The basement smelled of wet wool and instant ramen.

Thirty "discarded" trainees sat on the concrete floor, huddled in blankets. They were shaking. Not from the cold, but from the withdrawal. Their implants—cheap, older models from the Titan and Dragon eras—were itching as the Zenith signal tried to ping them from across the city.

"Drink," Min-ji ordered, passing out paper cups of broth. "It helps with the static."

The boy from the alley, Ji-hoon, took a cup. His hands were covered in spray paint stains.

"Why are you helping us?" Ji-hoon asked. "We're garbage.

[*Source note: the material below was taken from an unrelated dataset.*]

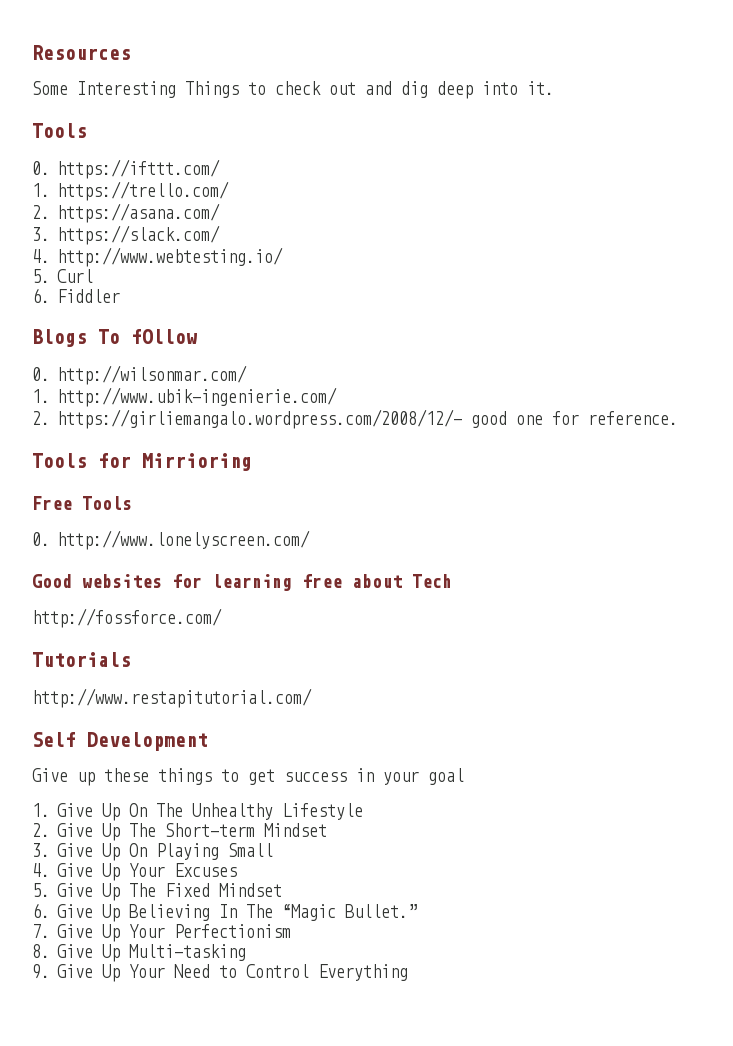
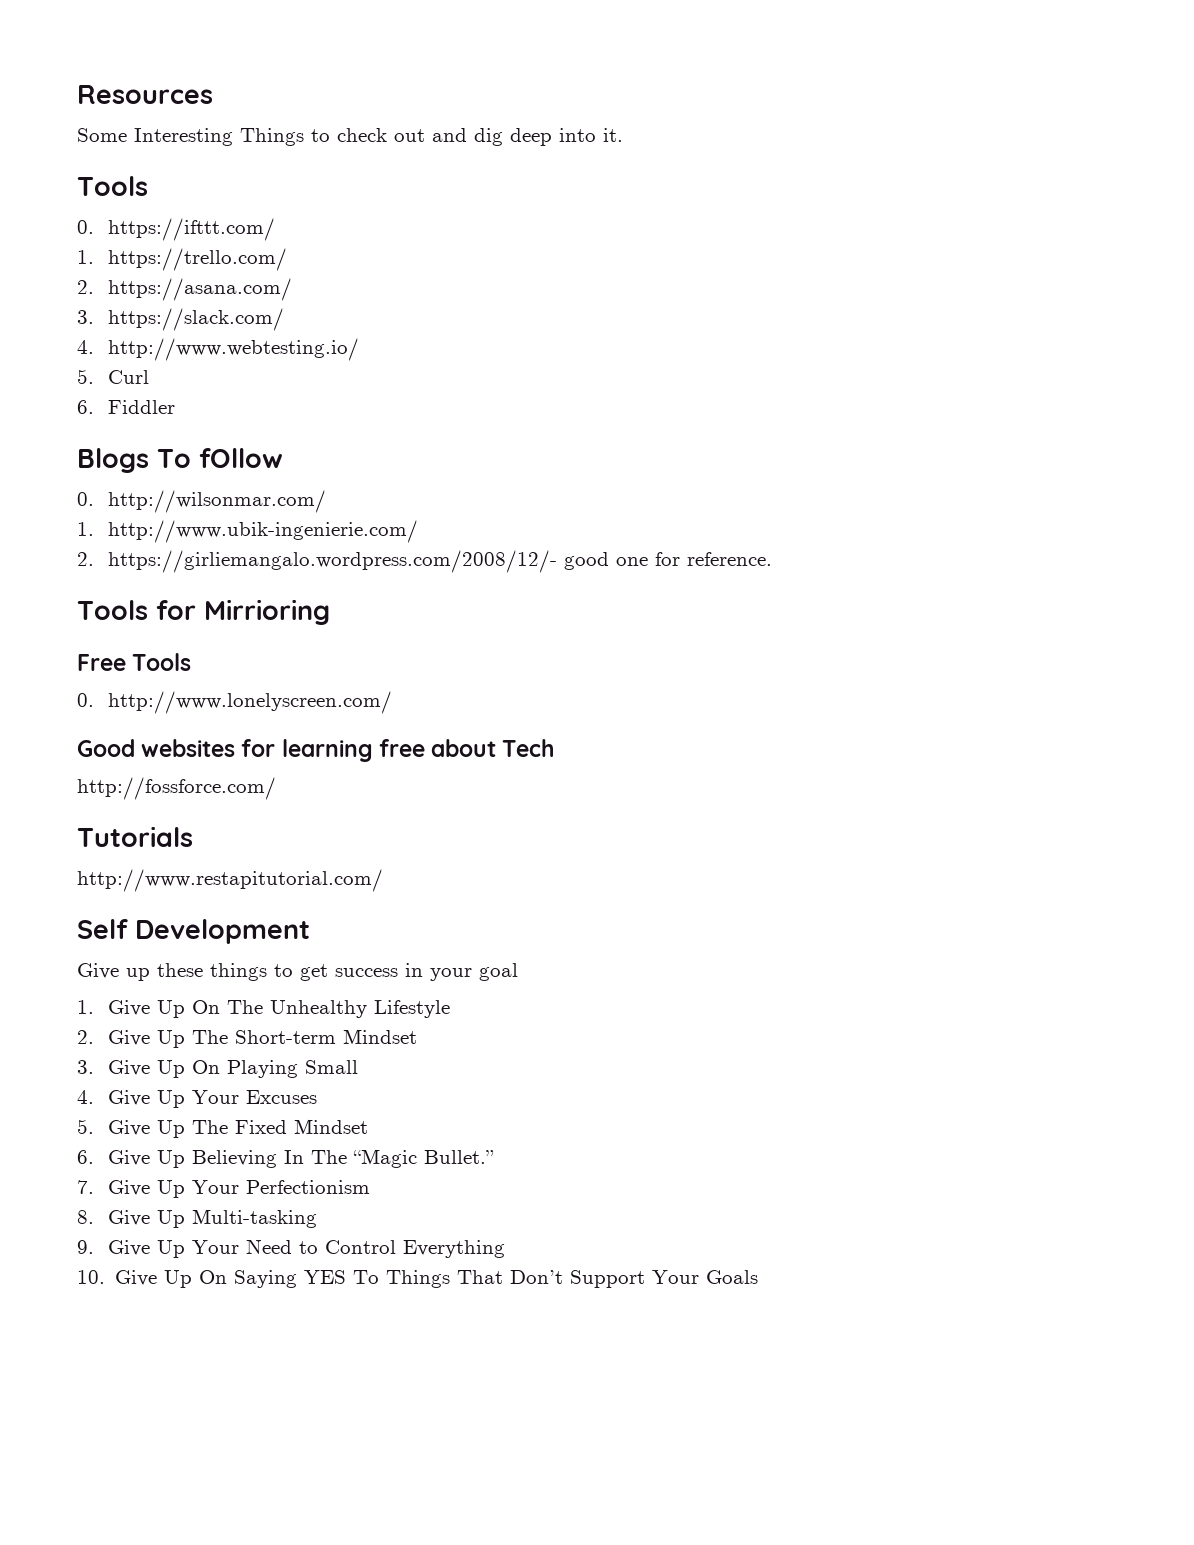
(408, 972) none -> [77,1270,759,1288] // 10. Give Up On Saying YES To Things That Don’t Support Your Goals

That's what Director Alice said. We have 'irregular emotional baselines'."

"That means you have feelings," Eden said, sitting cross-legged next to him. "It is a compliment."

Yoo-jin stood by the server rack, watching the scene. It looked less like a label launch and more like a refugee camp.

"We can't debut thirty people," David Kim whispered, scrolling through a stolen Zenith budget report on his tablet. "I can barely afford to feed them pizza. And frankly, half of them were cut because they actually can't sing."

"We don't need them to sing," Yoo-jin said. "We need them to be the audience that talks back."

He turned to Sae-ri.

She wasn't looking at the trainees. She was staring at a monitor So-young had set up. On the screen, a trailer for Zenith's new flagship K-Drama, Starlight Destiny, was playing on loop.

The actors were beautiful. Their skin texture was mathematically flawless.

"Look at this," Sae-ri said, her voice tight.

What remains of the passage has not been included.